Before communitarianism became a buzzword, Hauerwas addressed community. Before the Americans with Disabilities Act, he wrote perhaps his most engaging work on persons with disabilities and how, as a community, we react to their presence. He anticipated debates about genetic manipulation. Before talk of "the virtues" became widespread, Hauerwas wrote about the need for an account of our habits as members of communities. Do these communities sustain virtues? One virtue Hauerwas extols is faithfulness. He urges people to be faithful Roman Catholics or Orthodox Jews or Evangelicals or Muslims. It is faithfulness to a complex tradition that forestalls being overtaken by majoritarianism or convention.
Hauerwas is a volatile, complex person with an explosive personality and high-energy style. For many, he is an unlikely pacifist. He insists that Christians should exemplify a radical message of peace. Hauerwas learned this lesson from the Anabaptist theologian John Howard Yoder. Hauerwas has respect for a position known as the just-war perspective, a mode of reflection on war's occasional tragic necessity, either for self-defense or to protect those who might otherwise be slaughtered. But he insists that most Christians who claim that position are not really serious about it, or they would oppose many more wars than they do. His radical pacifism leads him to condemn any and all forms of patriotism, nationalism and state worship. (And he disdains most distinctions between these positions.)

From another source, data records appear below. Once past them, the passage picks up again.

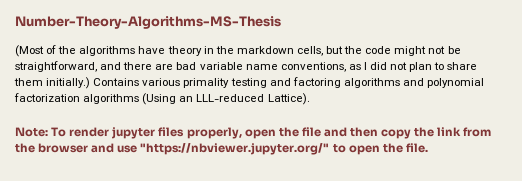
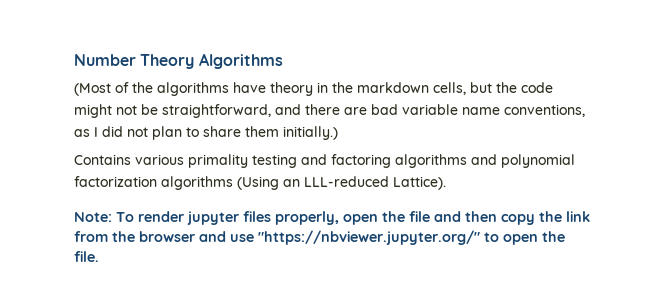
- Number-Theory-Algorithms-MS-Thesis
+ Number Theory Algorithms
- (Most of the algorithms have theory in the markdown cells, but the code might not be straightforward, and there are bad variable name conventions, as I did not plan to share them initially.) Contains various primality testing and factoring algorithms and polynomial factorization algorithms (Using an LLL-reduced Lattice).
+ (Most of the algorithms have theory in the markdown cells, but the code might not be straightforward, and there are bad variable name conventions, as I did not plan to share them initially.)
+ Contains various primality testing and factoring algorithms and polynomial factorization algorithms (Using an LLL-reduced Lattice).

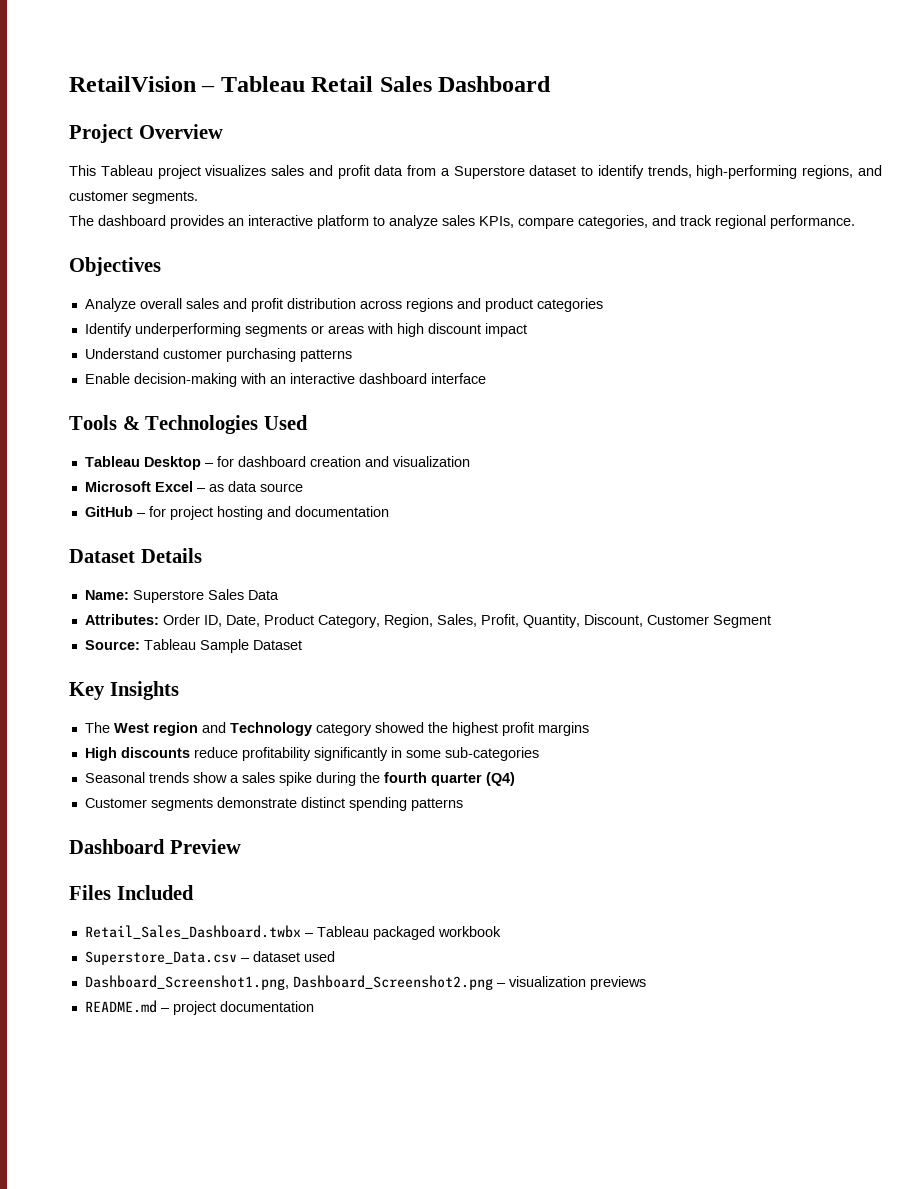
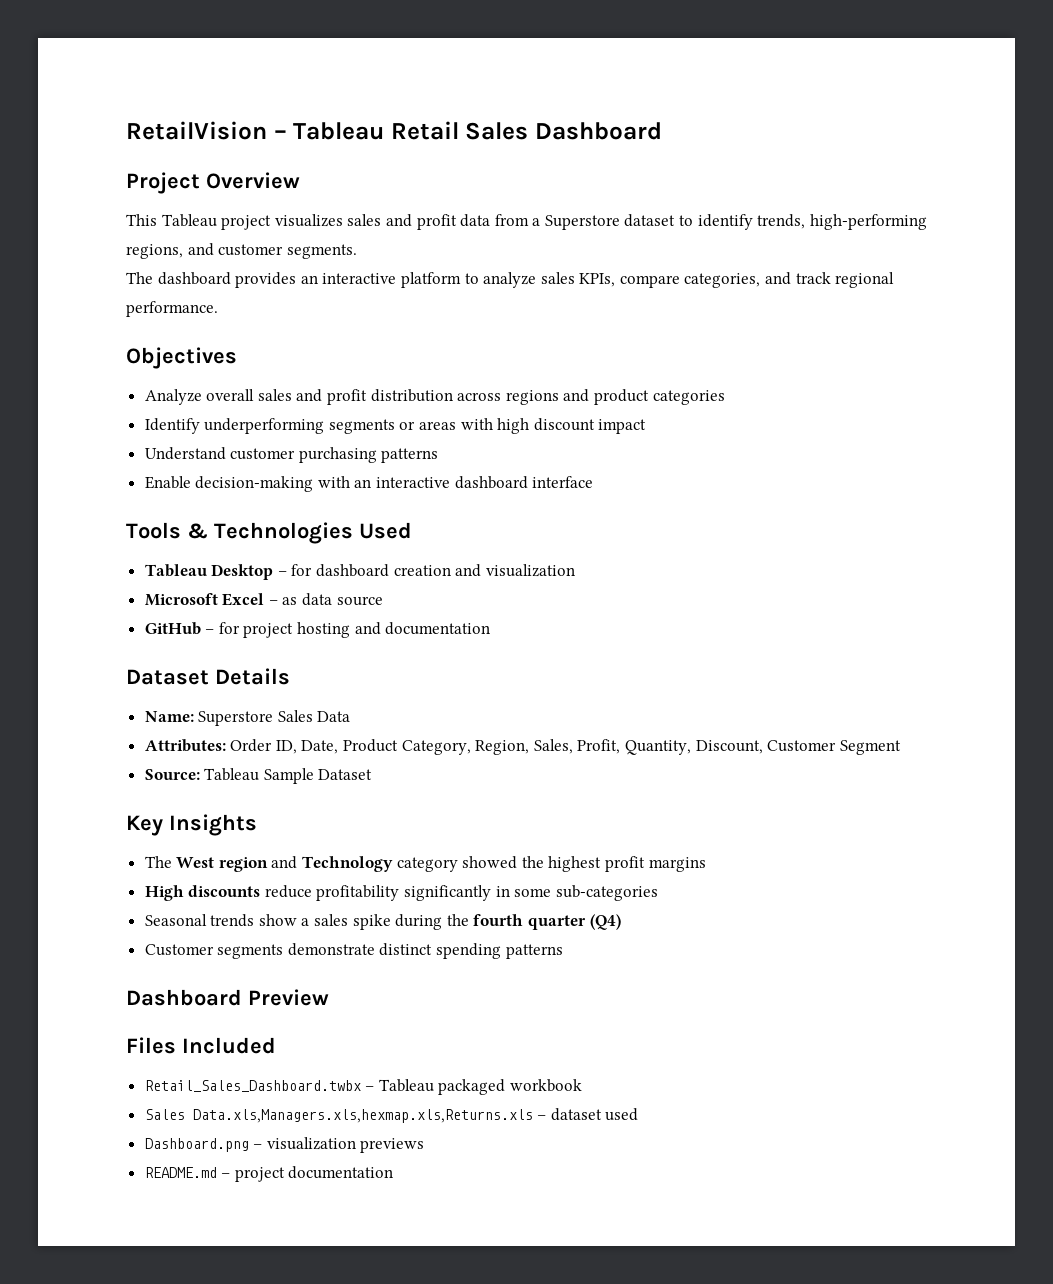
- Superstore_Data.csv – dataset used
+ Sales Data.xls,Managers.xls,hexmap.xls,Returns.xls – dataset used
- Dashboard_Screenshot1.png, Dashboard_Screenshot2.png – visualization previews
+ Dashboard.png – visualization previews

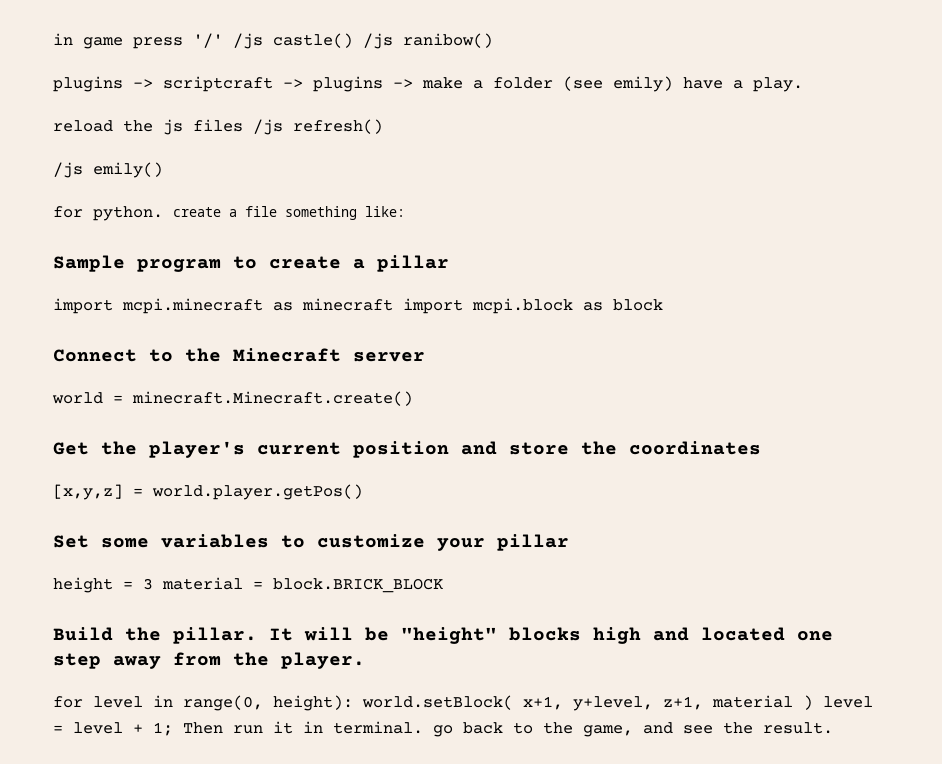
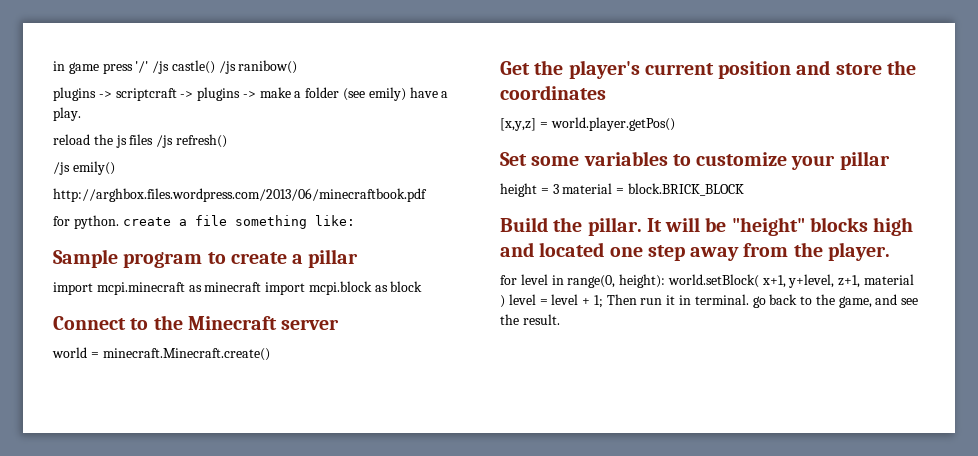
+ http://arghbox.files.wordpress.com/2013/06/minecraftbook.pdf

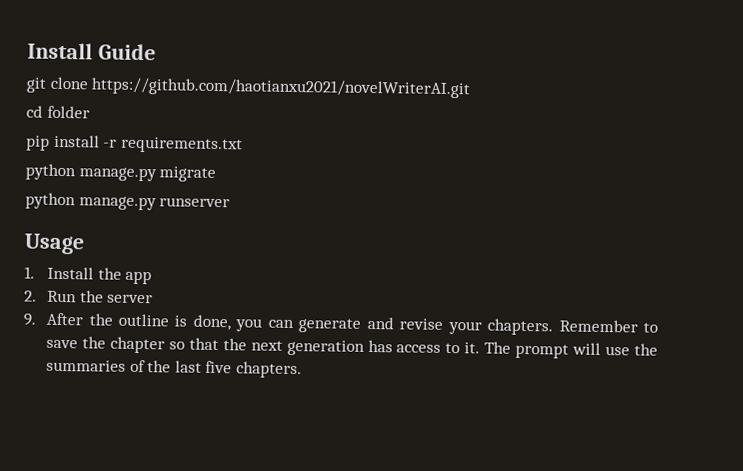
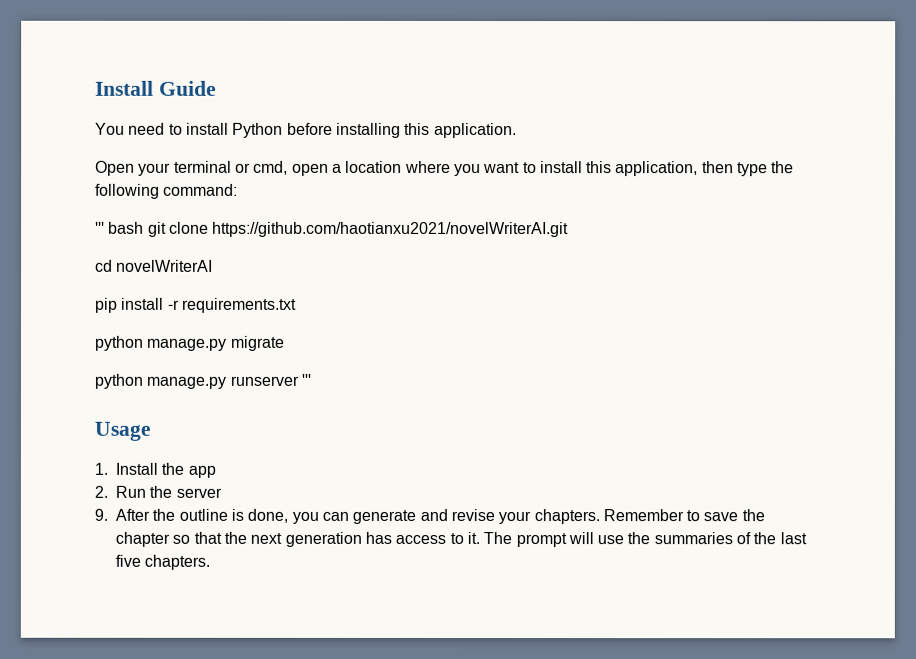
- git clone https://github.com/haotianxu2021/novelWriterAI.git
+ You need to install Python before installing this application.
+ Open your terminal or cmd, open a location where you want to install this application, then type the following command:
+ ''' bash git clone https://github.com/haotianxu2021/novelWriterAI.git
- cd folder
+ cd novelWriterAI
- python manage.py runserver
+ python manage.py runserver '''

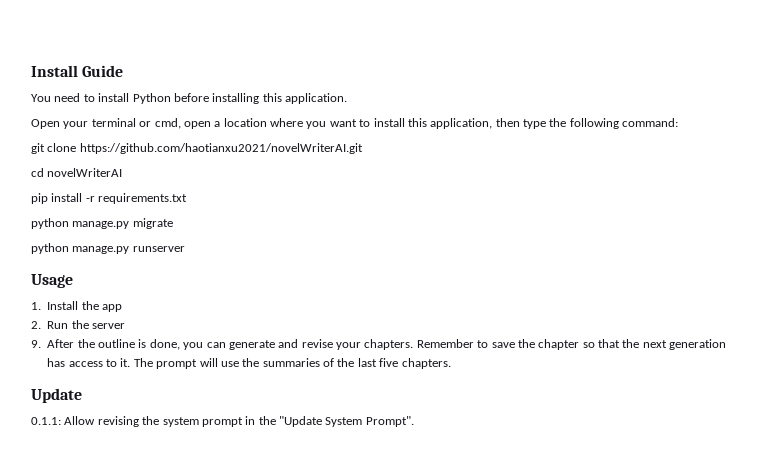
- ''' bash git clone https://github.com/haotianxu2021/novelWriterAI.git
+ git clone https://github.com/haotianxu2021/novelWriterAI.git
- python manage.py runserver '''
+ python manage.py runserver
+ Update
+ 0.1.1: Allow revising the system prompt in the "Update System Prompt".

If Hauerwas' rough speech and pointed views are taken as scandalous within academic society, he believes that what really scandalizes the so-called wisdom of the world is the message of the cross. If Christians really faced up to the facts of Jesus' story, they would be shocked. It is a radical tale: God revealed himself in inauspicious circumstances — in a provincial backwater of the Roman Empire and among a beleaguered people, the Israelites. Through his ministry and death, Jesus offered humankind a radical vision of forgiveness and freedom from revenge. To a world obsessed with power, that is outrageous. An omnipotent God incarnate who relinquishes his power and dies an ignominious death in order that human beings might "have life and have it more abundantly"? Whoever heard of such a thing?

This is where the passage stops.